In 1943, General Thadeus Dreyer, a WWI hero who trains doubles for Nazi leaders, disappears. In 1960, Adolf Eichmann, a master chess player, is arrested in Buenos Aires, extradited to Israel, and hanged. Years later, a dying Polish count casts doubt on Eichmann's identity, leaving behind a manuscript with clues that tie the three men together. A gripping novel of imposture and identity, Shadow Without a Name is a harrowing parable of our century of chaos, where individual will is swamped by the cult of personality and destinies hang on a game of chess.
Franz T. Kretzschniar
Buenos Aires, 1957
My father used to say his name was Viktor Kretzschmar. He was a pointsman on the Munich-Salzburg line and not the type to decide, on the spur of the moment, to commit a crime. His apparent rashness in adversity concealed an extremely calculating mind, an ability to wait years for the right circumstances to hit a long-cherished target. So, while apparently taciturn, he was privately given to unforeseeable outbursts of rage, which made him a time bomb on a short fuse. These were not spontaneous impulses, but the product of that endless soliloquy he pursued with his defeated self, as one who, I'm sure, could have drilled a tunnel through basalt rock driven by the hope of one day recovering the light which was snatched from him in his youth. I once saw him hide for more than ten hours awaiting the reappearance of a famished hare which had dodged his first shots of the day. It was night-time before the animal finally surrendered to its executioner, finished off with a flurry of kicks which soon reduced it to an inedible lump of blood and snow.

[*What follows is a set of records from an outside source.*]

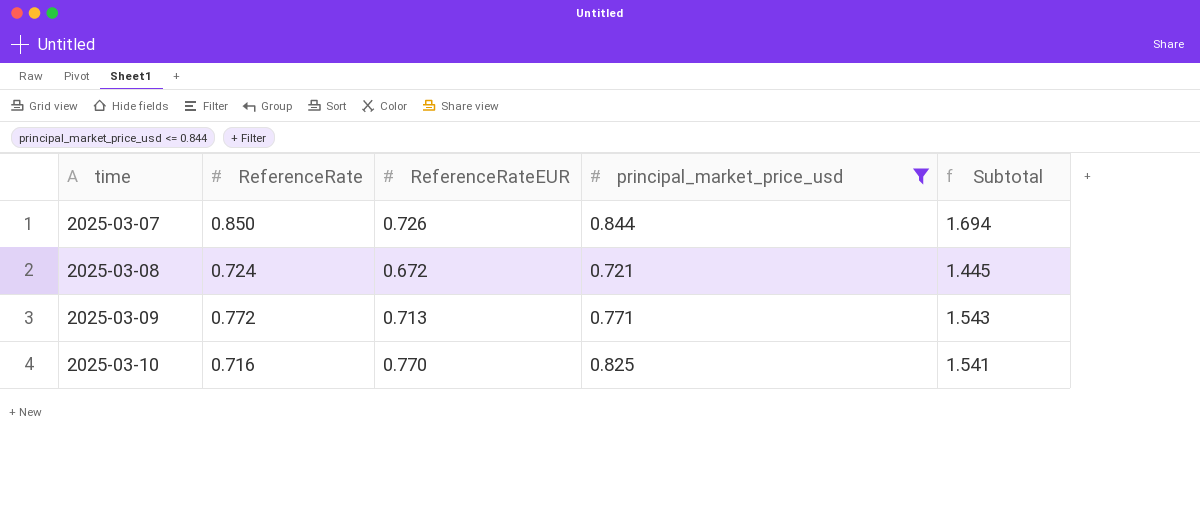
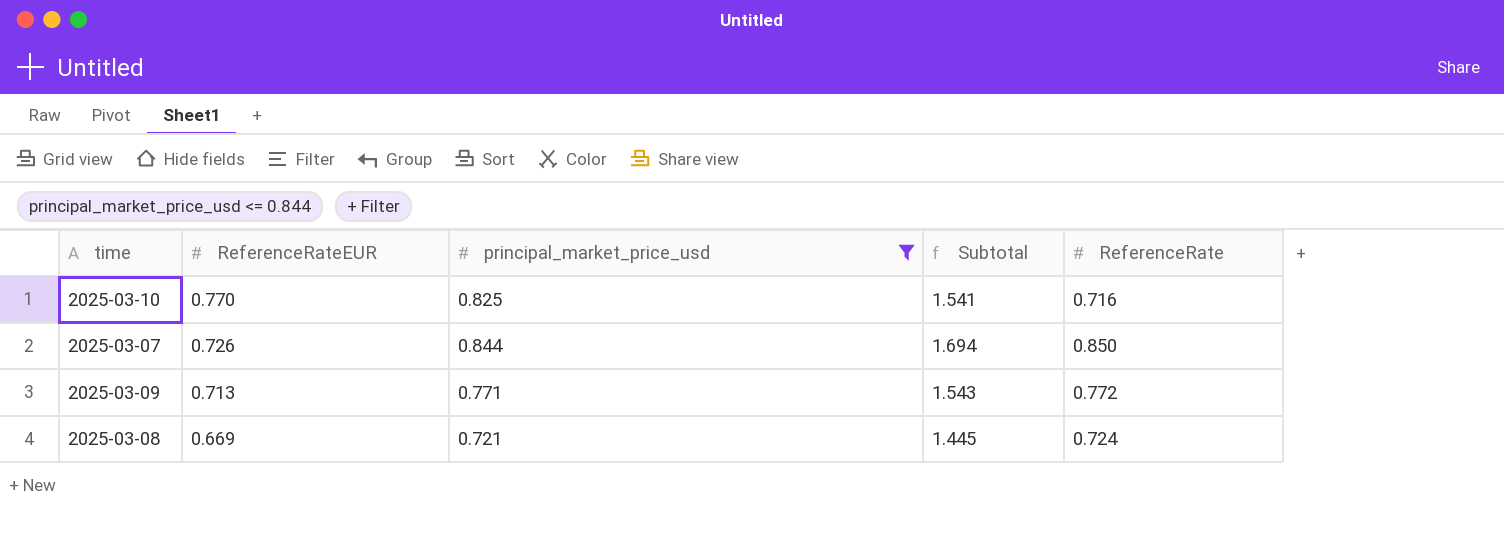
row order: time ascending -> ReferenceRateEUR descending
column ReferenceRate | position: 2 -> 5
2025-03-08 | ReferenceRateEUR: 0.672 -> 0.669

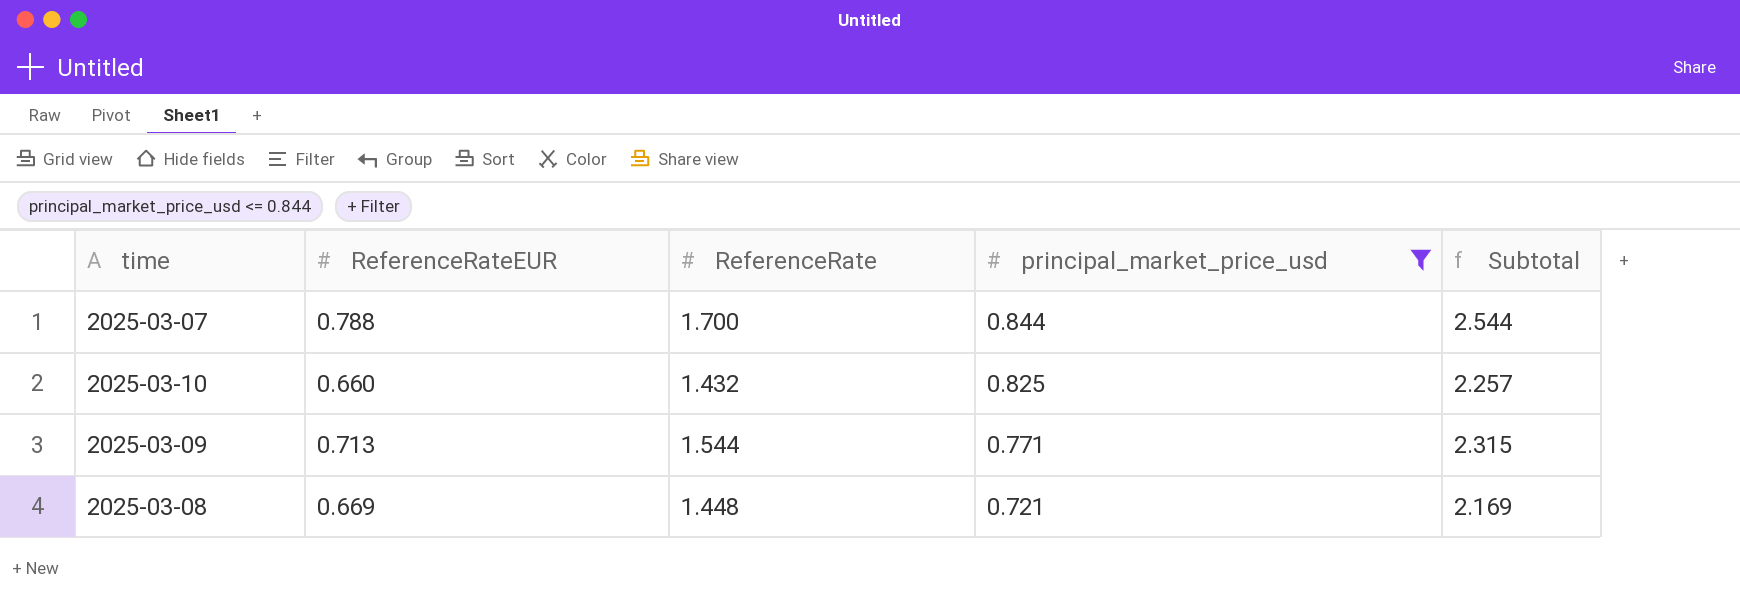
row order: ReferenceRateEUR descending -> principal_market_price_usd descending
column ReferenceRate | position: 5 -> 3
2025-03-07 | ReferenceRateEUR: 0.726 -> 0.788
2025-03-07 | ReferenceRate: 0.850 -> 1.700
2025-03-07 | Subtotal: 1.694 -> 2.544
2025-03-10 | ReferenceRateEUR: 0.770 -> 0.660
2025-03-10 | ReferenceRate: 0.716 -> 1.432
2025-03-10 | Subtotal: 1.541 -> 2.257
2025-03-09 | ReferenceRate: 0.772 -> 1.544
2025-03-09 | Subtotal: 1.543 -> 2.315
2025-03-08 | ReferenceRate: 0.724 -> 1.448
2025-03-08 | Subtotal: 1.445 -> 2.169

Years later, while my father halfheartedly denied the railway tribunal's accusations, I asked my mother if she remembered that story of the hare, but she could not or would not answer me. Since the accident she'd locked herself into an impenetrable silence in solidarity, I thought at first, with the family's disgrace. Later, however, when she heard the judge's verdict, my mother sighed deeply, dropped her head and let out a wail of relief, freed at last of a burden that had poisoned every second of her existence. My words of consolation, offered from the depth of my own confusion, barely calmed her. Then, as if making an indirect reply to my question about the hare, she pointed at my father and muttered, 'That man, my son, is called Thadeus Dreyer, and he despises trains from the bottom of his heart.'
At first I thought my mother was delirious, referring to someone else — as if a perverse shadow had suddenly appeared behind Viktor Kretzschmar, the cause of all his misfortunes, and especially of the disaster that was likely to keep him in prison for the rest of his days. But my mother's gaze was unequivocally fixed on her husband's anxious face. She had decided to reveal to me the true nature of the actions and torments of pointsman Viktor Kretzschmar.

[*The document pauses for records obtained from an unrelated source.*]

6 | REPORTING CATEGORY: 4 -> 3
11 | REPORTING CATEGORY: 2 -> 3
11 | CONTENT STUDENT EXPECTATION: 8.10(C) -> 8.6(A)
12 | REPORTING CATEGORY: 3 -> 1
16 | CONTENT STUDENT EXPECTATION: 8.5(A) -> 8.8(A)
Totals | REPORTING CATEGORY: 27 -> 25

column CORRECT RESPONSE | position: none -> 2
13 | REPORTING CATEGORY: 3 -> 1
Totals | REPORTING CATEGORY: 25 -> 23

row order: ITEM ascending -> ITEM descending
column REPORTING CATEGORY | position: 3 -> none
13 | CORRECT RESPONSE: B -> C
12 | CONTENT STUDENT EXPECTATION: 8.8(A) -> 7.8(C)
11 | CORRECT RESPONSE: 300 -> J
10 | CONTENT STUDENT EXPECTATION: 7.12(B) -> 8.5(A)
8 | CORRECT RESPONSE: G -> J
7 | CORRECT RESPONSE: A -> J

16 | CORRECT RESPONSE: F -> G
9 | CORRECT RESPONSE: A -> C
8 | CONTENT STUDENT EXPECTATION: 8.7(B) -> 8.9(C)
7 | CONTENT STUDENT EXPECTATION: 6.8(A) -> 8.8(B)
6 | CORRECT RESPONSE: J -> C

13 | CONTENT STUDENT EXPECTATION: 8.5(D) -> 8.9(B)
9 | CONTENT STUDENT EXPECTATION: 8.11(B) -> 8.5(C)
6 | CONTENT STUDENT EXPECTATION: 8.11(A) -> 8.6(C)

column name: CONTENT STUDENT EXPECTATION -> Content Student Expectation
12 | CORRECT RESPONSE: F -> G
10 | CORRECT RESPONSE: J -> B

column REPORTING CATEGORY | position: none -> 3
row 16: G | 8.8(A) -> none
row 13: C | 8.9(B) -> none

I'd known since I was a child that my father's real name wasn't Viktor Kretzschmar and it hadn't in the least sullied my blind admiration for him. For me, it had always been a closely guarded family secret, permeating my existence and giving rise to a boyish conspiratorial pride. On the other hand, this unexpected declaration of his hatred for trains had the frisson of a revelation which cut the cord between childhood and maturity. As far back as I could remember, I'd always thought my father had adored trains, ever since the day when, on board one, he'd staked his destiny on a game of chess and won. That someone could doubt the importance of a pointsman or the grandeur of those imposing metal beasts plunged him into endless depression. His eternal devotion to everything to do with railways had taken up his entire life; now I think his existence was, in some way, dedicated to demonstrating that his peculiar way of procuring the pointsman's job was more than an anecdotal whim of fate. He'd believed the game of chess on board a train heading for the eastern front in the war of 1914 was the culmination of a plan hatched by a compassionate demiurge, sparing him from certain death.
For a long time I'd imagined that historic game played in a sumptuous smokers' compartment packed with officers and high-society ladies. The gloved hands, swaying crests, ivory pieces and aromatic pipe-smoke flooded my childish fancies for years, and my parents never bothered to disabuse me. After the accident, however, I heard from my mother that things had happened quite differently.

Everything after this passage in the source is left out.